Work task:
Only the pictures are dropped. Restate each line below word for word.

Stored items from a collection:

□ □ □ □ □ □ □

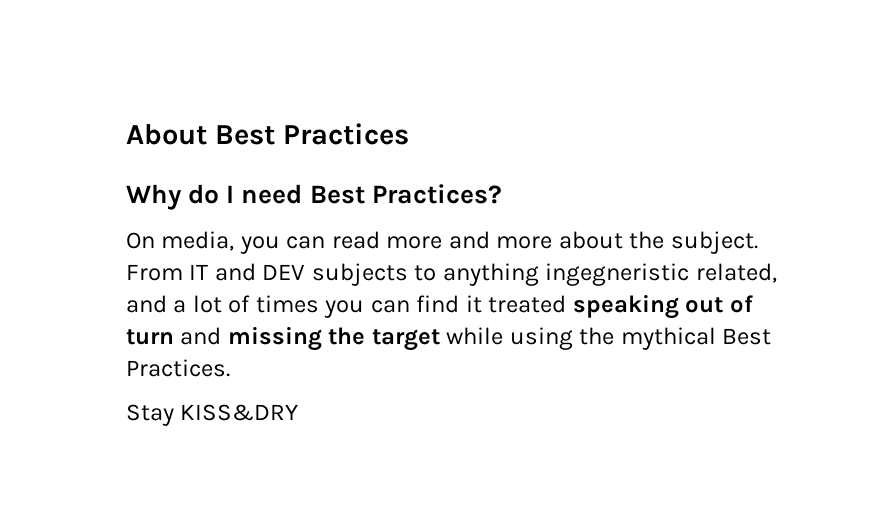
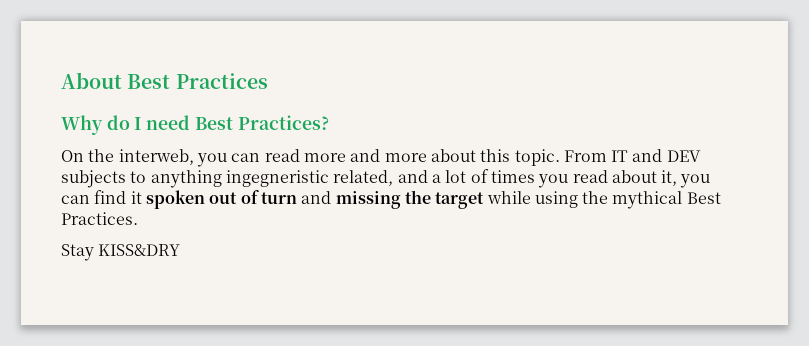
- On media, you can read more and more about the subject.
+ On the interweb, you can read more and more about this topic.
- From IT and DEV subjects to anything ingegneristic related, and a lot of times you can find it treated speaking out of turn and missing the target while using the mythical Best Practices.
+ From IT and DEV subjects to anything ingegneristic related, and a lot of times you read about it, you can find it spoken out of turn and missing the target while using the mythical Best Practices.

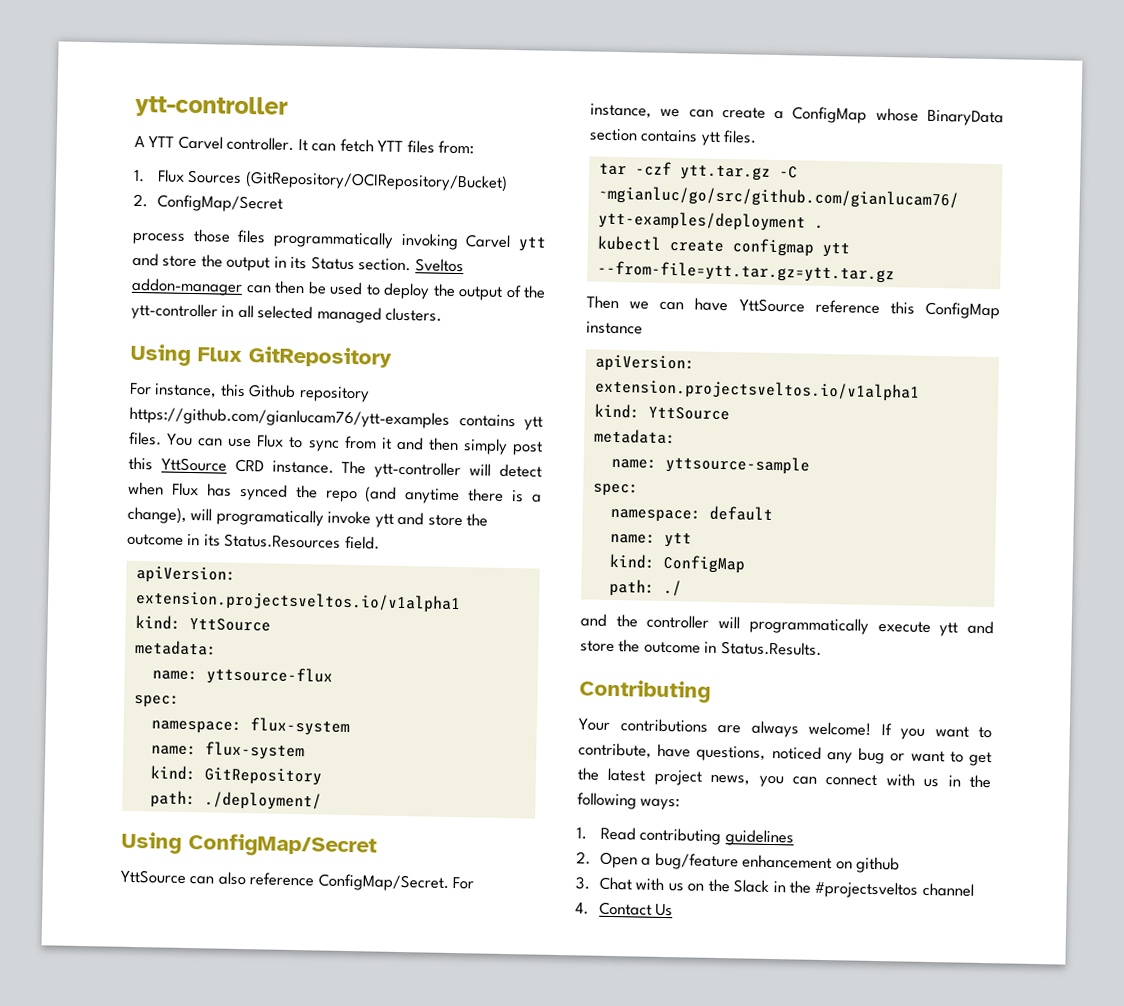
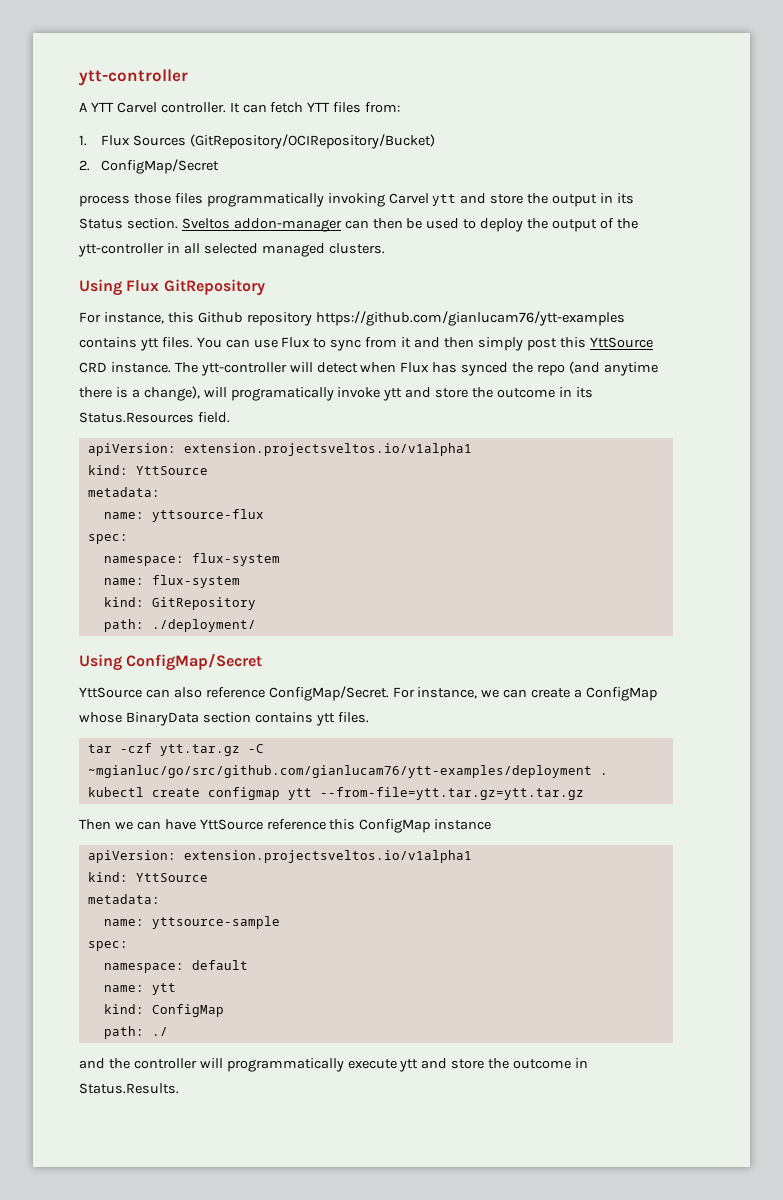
- Contributing
- Your contributions are always welcome! If you want to contribute, have questions, noticed any bug or want to get the latest project news, you can connect with us in the following ways:
- 1. Read contributing guidelines
- 2. Open a bug/feature enhancement on github
- 3. Chat with us on the Slack in the #projectsveltos channel
- 4. Contact Us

□ □ □ □ □ □ □

Exercise output:
- On media, you can read more and more about the subject.
+ On the interweb, you can read more and more about this topic.
- From IT and DEV subjects to anything ingegneristic related, and a lot of times you can find it treated speaking out of turn and missing the target while using the mythical Best Practices.
+ From IT and DEV subjects to anything ingegneristic related, and a lot of times you read about it, you can find it spoken out of turn and missing the target while using the mythical Best Practices.

- Contributing
- Your contributions are always welcome! If you want to contribute, have questions, noticed any bug or want to get the latest project news, you can connect with us in the following ways:
- 1. Read contributing guidelines
- 2. Open a bug/feature enhancement on github
- 3. Chat with us on the Slack in the #projectsveltos channel
- 4. Contact Us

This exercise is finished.